Personally I don't know what the use of these would be.

Otros consejos

these intrinsics, along with there fs counterparts have no real use except for accessing OS specific data, as such its most likely that these where added purely to make the windows developers lives easier (I've personally used this for inline TLS access)

The doc you linked says:

Add a value to a memory location specified by an offset relative to the beginning of the GS segment.

That means it's an intrinsic for this asm instruction: add gs:[offset], data (a normal memory-destination add with a GS segment override) with your choice of operand-size.

The compiler can presumably pick any addressing mode for the offset part, and data can be a register or immediate, thus either or both of offset and data can be runtime variables or constants.

The actual linear (virtual) address accessed will be gs_base + offset, where gs_base is set via an MSR to any address (by the OS on its own, or by you making a system call).
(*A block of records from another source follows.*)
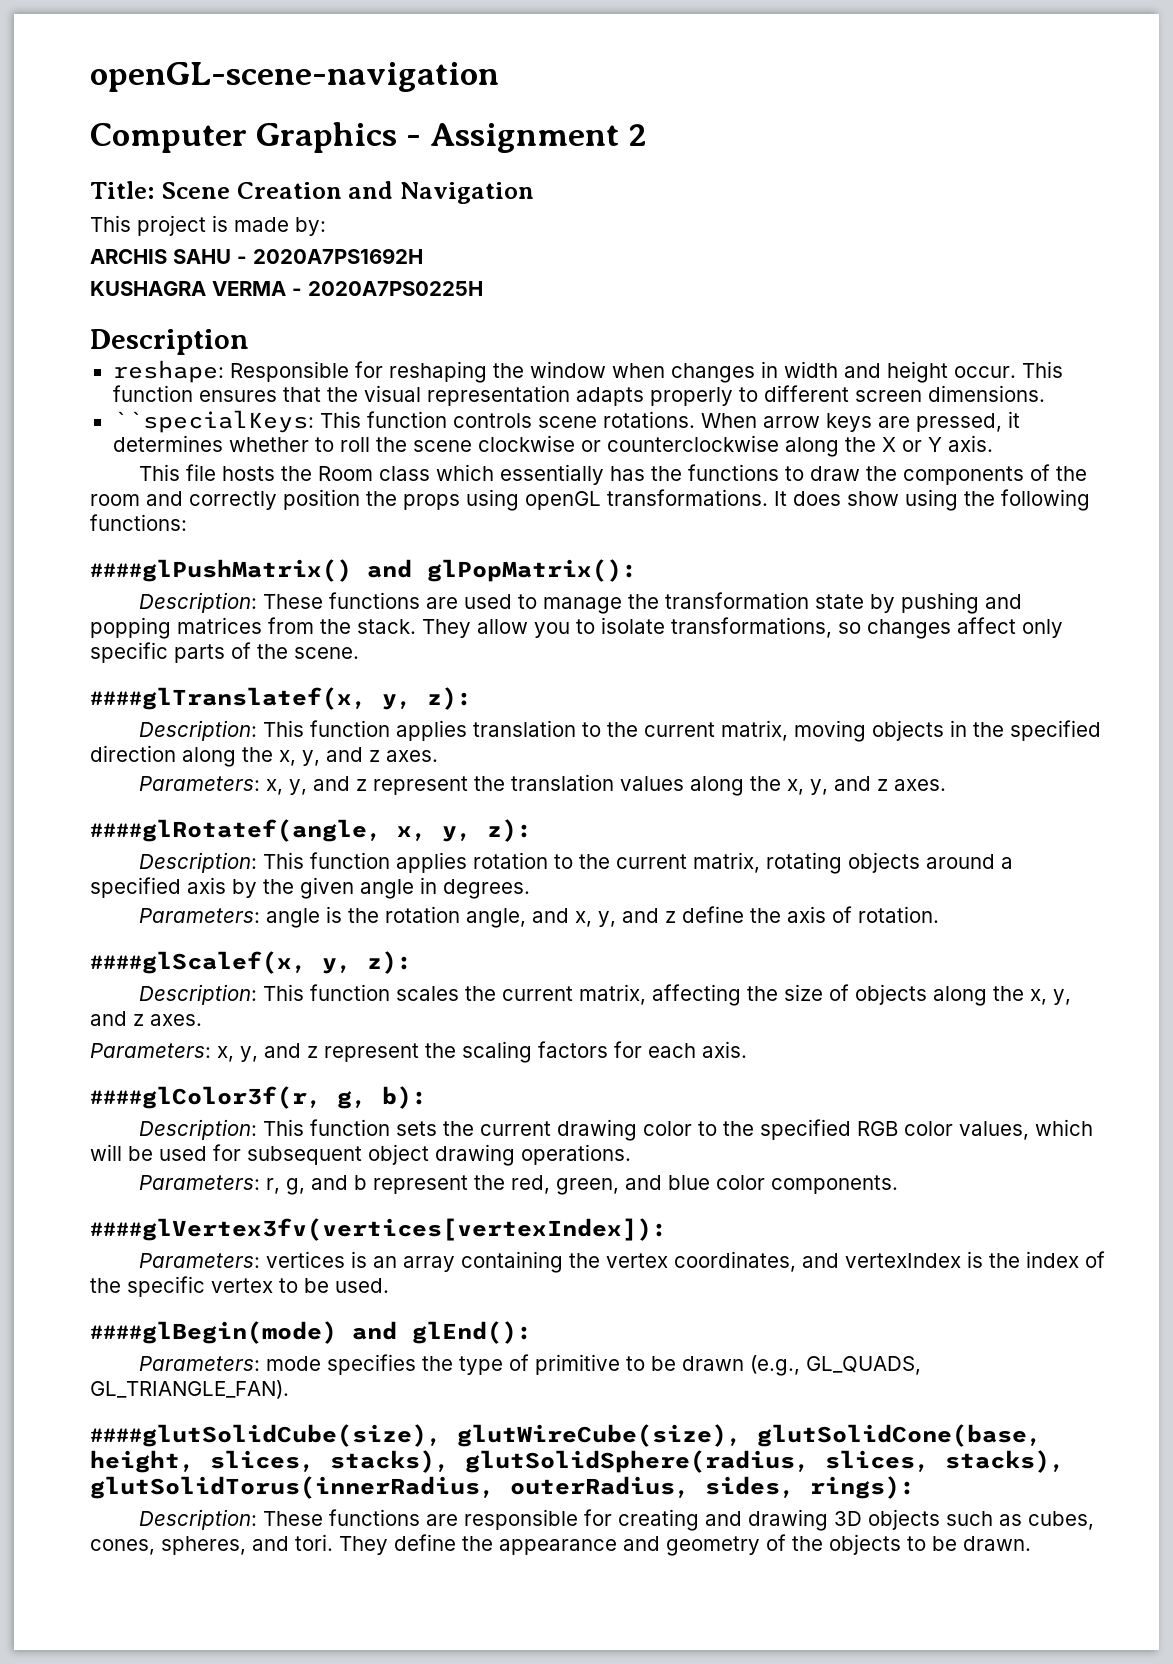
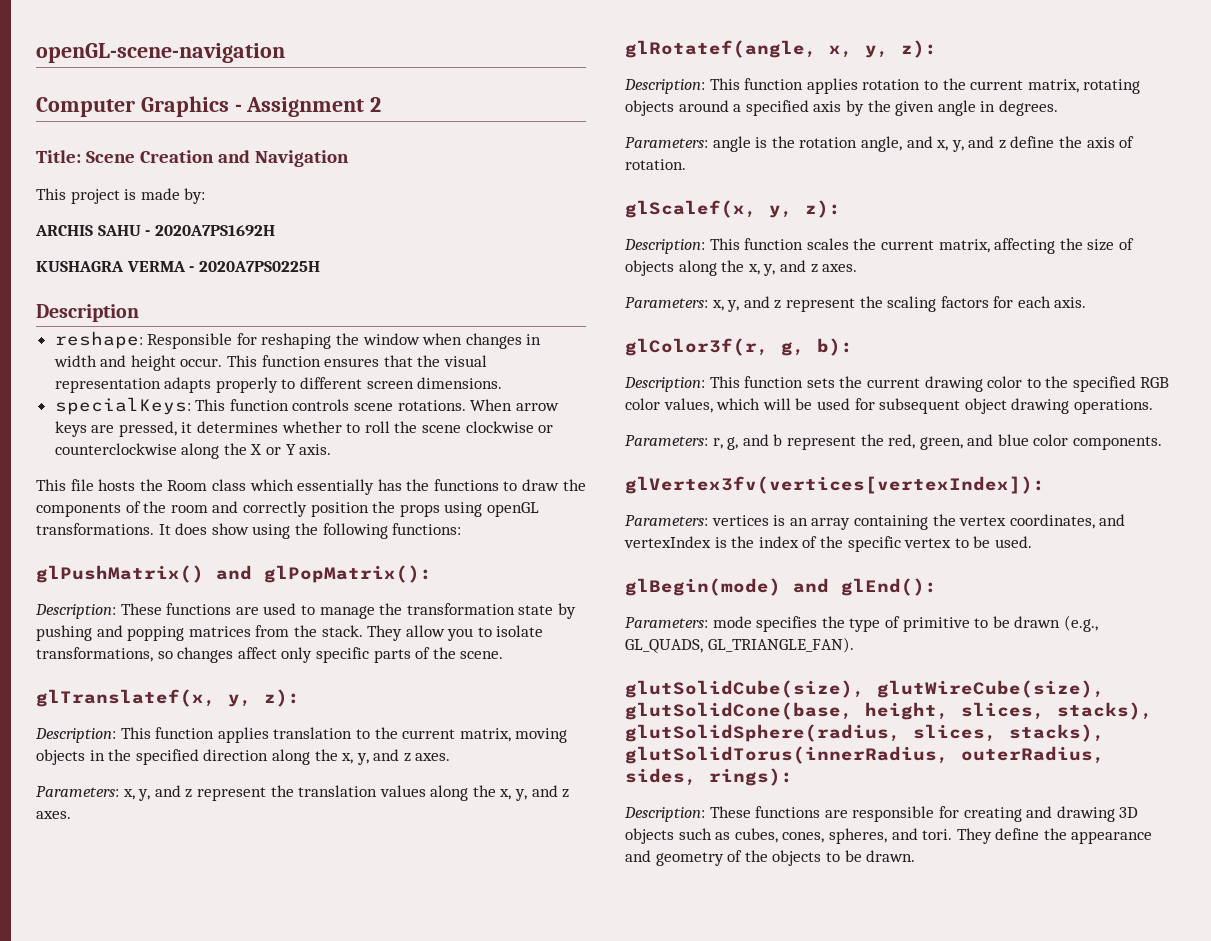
- ``specialKeys: This function controls scene rotations.
+ specialKeys: This function controls scene rotations.
- ####glPushMatrix() and glPopMatrix():
+ glPushMatrix() and glPopMatrix():
- ####glTranslatef(x, y, z):
+ glTranslatef(x, y, z):
- ####glRotatef(angle, x, y, z):
+ glRotatef(angle, x, y, z):
- ####glScalef(x, y, z):
+ glScalef(x, y, z):
- ####glColor3f(r, g, b):
+ glColor3f(r, g, b):
- ####glVertex3fv(vertices[vertexIndex]):
+ glVertex3fv(vertices[vertexIndex]):
- ####glBegin(mode) and glEnd():
+ glBegin(mode) and glEnd():
- ####glutSolidCube(size), glutWireCube(size), glutSolidCone(base, height, slices, stacks), glutSolidSphere(radius, slices, stacks), glutSolidTorus(innerRadius, outerRadius, sides, rings):
+ glutSolidCube(size), glutWireCube(size), glutSolidCone(base, height, slices, stacks), glutSolidSphere(radius, slices, stacks), glutSolidTorus(innerRadius, outerRadius, sides, rings):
In user-space at least, Windows normally uses GS for TLS (thread local storage). The answer claiming this intrinsic only works in kernel code is mistaken. It doesn't add to the GS base, it adds to memory at an address relative to the existing GS base.

MS only seems to document this intrinsic for x64, but it's a valid instruction in 32-bit mode as well. IDK why they'd bother to restrict it. (Except of course the qword form: 64-bit operand size isn't available in 32-bit mode.)


Perhaps the compiler doesn't know how to generally optimize __readgsdword / (operation on that data) / __writegsdword into a memory-destination instruction with the same gs:offset address. If so, this intrinsic would just be a code-size optimization.

But perhaps it's sometimes relevant to force the compiler to do it as a single instruction to make it atomic wrt. interrupts on this core (but not wrt. accesses by other CPU cores). IDK if that's an intended use case is; this answer is just explaining what that one line of documentation means in terms of x86 asm and memory-segmentation.